6.8 Minimizing Audit-Log Space Consumption
6.8.1 Problem
You are going to implement
an audit log, but you need a way to
minimize space consumption so that the resulting log uses disk space
as efficiently as possible. It's still important to
be able to construct an accurate snapshot of the base table as it
appeared at any give point in time.
6.8.2 Solution
The log recipe shown earlier in this chapter implemented a log that
contained a complete snapshot of a row for every operation performed
on that row. While simple to implement and to query, the result is a
log that contains a great deal of redundant information where update
and delete operations are concerned. To minimize the space used by a
row-level log, you can design it such that a column value is recorded
only when it is changed. Thus, a change to one column in a row does
not cause an entirely new copy of that row to be written to the log.
Instead, only the before and after versions of the modified column
are recorded in the log. Similarly, with deletes, only the delete
action needs to be recorded.
For purposes of this recipe, assume that the Stock table to be
audited can be created using the following statement:
CREATE TABLE Stock(
ProductId CHAR(40),
Qty INTEGER,
Price INTEGER,
PRIMARY KEY(ProductId)
)
Given this table, the solution requires that a log table is created
and that triggers are created to record changes to the data in the
Stock table's audit log.
6.8.2.1 Step 1: Create the audit table
Create an audit table that stores the audit data for the base table.
The following statement creates a table named StockLog that can be
used to log changes made to the table named Stock:
CREATE TABLE StockLog(
ProductId CHAR(40) NOT NULL,
Qty INTEGER NULL,
Price INTEGER NULL,
EventTime DATETIME NOT NULL,
DeleteFlag CHAR(1) NULL,
LogId INTEGER IDENTITY
)
As you can see, the audit table has a similar structure to the Stock
table's, with the following exceptions:
One additional column is included to store the timestamp (the date
and time of the event).
One column is included to represent DELETE events.

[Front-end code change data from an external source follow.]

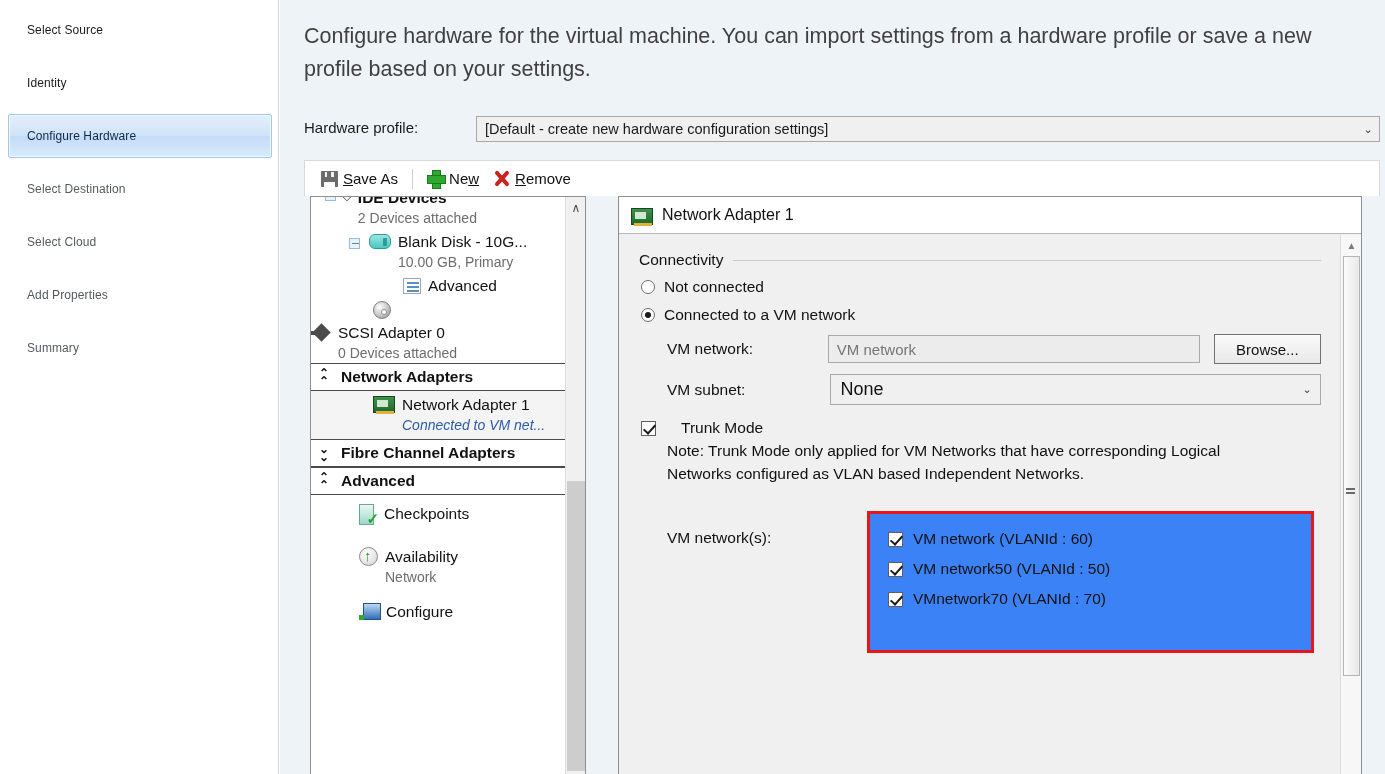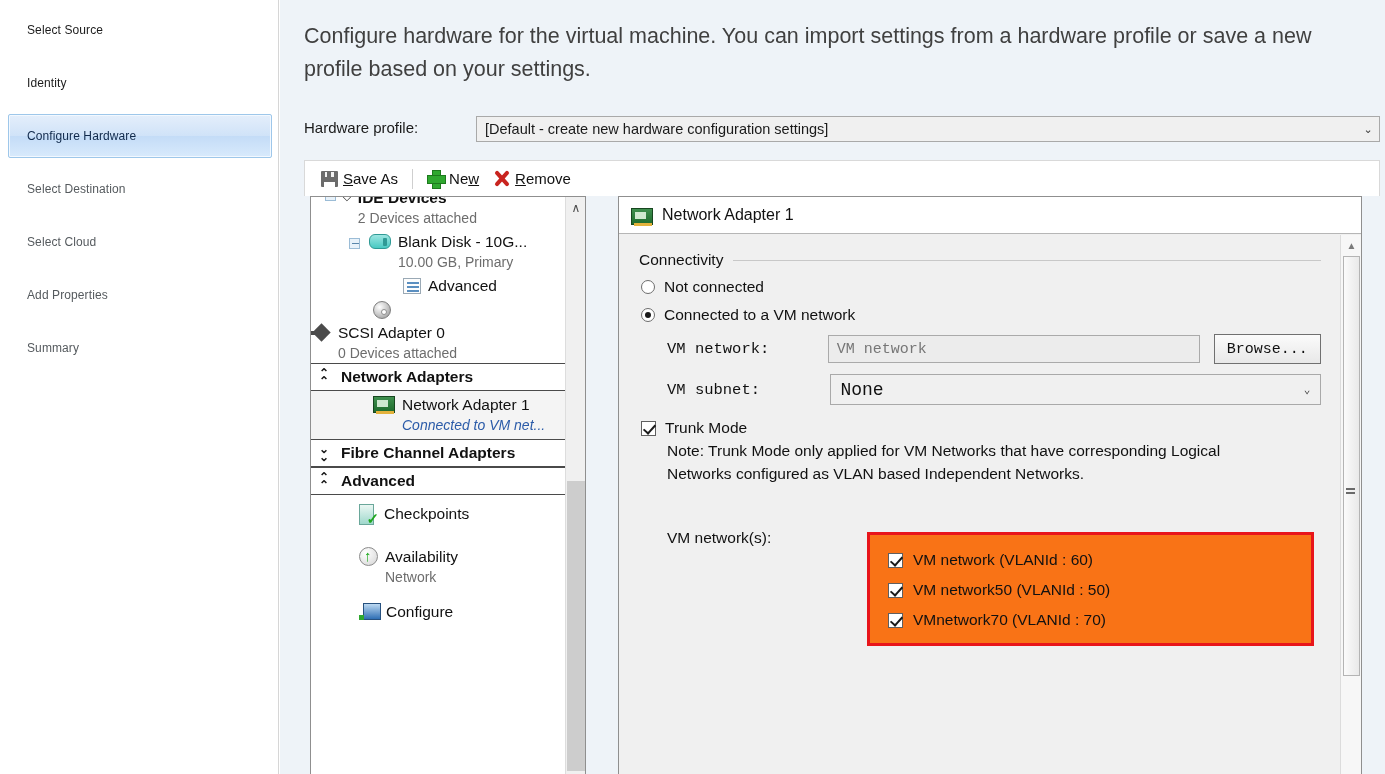--- a/index.html
+++ b/index.html
@@ -206,21 +206,21 @@
   }
   .group-title .rule{ flex:1; height:1px; background:#c8c8c8; }
 
   .radio-row{ display:flex; align-items:center; gap:9px; margin:0 0 10px 2px; font-size:15.5px; color:#111; }
   .radio{
     width:14px;height:14px;border-radius:50%;border:1px solid #6d6d6d;background:#fff;
     position:relative; flex:none;
   }
   .radio.on::after{content:"";position:absolute;left:3px;top:3px;width:6px;height:6px;border-radius:50%;background:#1a1a1a;}
 
-  .field-row{ display:flex; align-items:center; margin:0 0 10px 28px;font-family:Liberation Mono, monospace; }
+  .field-row{ display:flex; align-items:center; margin:0 0 10px 28px; }
   .field-row .flabel{ width:200px; font-size:15.5px; color:#111; }
   .txtbox{
     width:460px;height:28px;background:#ececec;border:1px solid #aaa;
     display:flex;align-items:center;padding-left:8px;
     font-size:15px;color:#767676;
   }
   .btn{
     width:133px;height:30px;margin-left:14px;
     background:linear-gradient(#fbfbfb,#e8e8e8);
     border:1px solid #707070;
@@ -235,32 +235,31 @@
   .combobox .chev{ width:26px;text-align:center;font-size:11px;color:#3b3b3b; }
 
   .chk{
     width:15px;height:15px;background:#fff;border:1px solid #5f5f5f;
     position:relative; flex:none;
   }
   .chk.on::after{
     content:"";position:absolute;left:4px;top:0px;width:5px;height:10px;
     border:solid #1a1a1a;border-width:0 2px 2px 0;transform:rotate(42deg);
   }
-  .trunk-row{ display:flex; align-items:center; gap:9px; margin:14px 0 2px 2px; font-size:15.5px; color:#111; }
+  .trunk-row{ display:flex; align-items:center; gap:25px; margin:14px 0 2px 2px; font-size:15.5px; color:#111; }
   .note{
     margin-left:28px; font-size:15.5px; color:#111; line-height:23px; width:600px;
   }
 
   #vmnets-row{ display:flex; margin-top:26px; }
   #vmnets-label{ width:200px; font-size:15.5px; color:#111; padding-top:18px; margin-left:28px; }
   #vmnets-box{
-    width:447px;height:114px;background:#f97316;
+    width:447px;height:142px;background:#3b82f6;
     border:3px solid #e8151a;
     padding:10px 0 0 18px;
-    margin-top:21px;
   }
   .vmnet-item{ display:flex; align-items:center; gap:10px; height:30px; font-size:15.5px; color:#111; }
 
   
   #detail-scroll{
     position:absolute;right:0;top:38px;width:21px;bottom:0;
     background:#f7f7f7;border-left:1px solid #dcdcdc;
   }
   #detail-scroll .arrow-up{
     position:absolute;left:0;top:0;width:21px;height:20px;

LogId column is added to uniquely identify events and support
sequencing order between them.
All columns, except for the timestamp and primary-key columns, are
explicitly allowed to be null.
6.8.2.2 Step 2: Implement the audit triggers
This set of triggers records all insert, update, and
delete
activity in the StockLog table, but the approach is slightly
different from the previous audit-log recipe in this chapter. This
time, column values are not recorded for deletes, and only modified
columns are recorded with update log entries. Pay special attention
to the CASE statements in the updateStock trigger as you read the
code.
CREATE TRIGGER insertStock
ON Stock
FOR INSERT
AS
BEGIN
INSERT INTO StockLog
(ProductId, Qty, Price, DeleteFlag, EventTime)
SELECT i.ProductId, i.Qty, i.Price, null, CURRENT_TIMESTAMP
FROM inserted I
END
GO
CREATE TRIGGER deleteStock
ON Stock
FOR DELETE
AS
BEGIN
INSERT INTO StockLog
(ProductId, Qty, Price, DeleteFlag, EventTime)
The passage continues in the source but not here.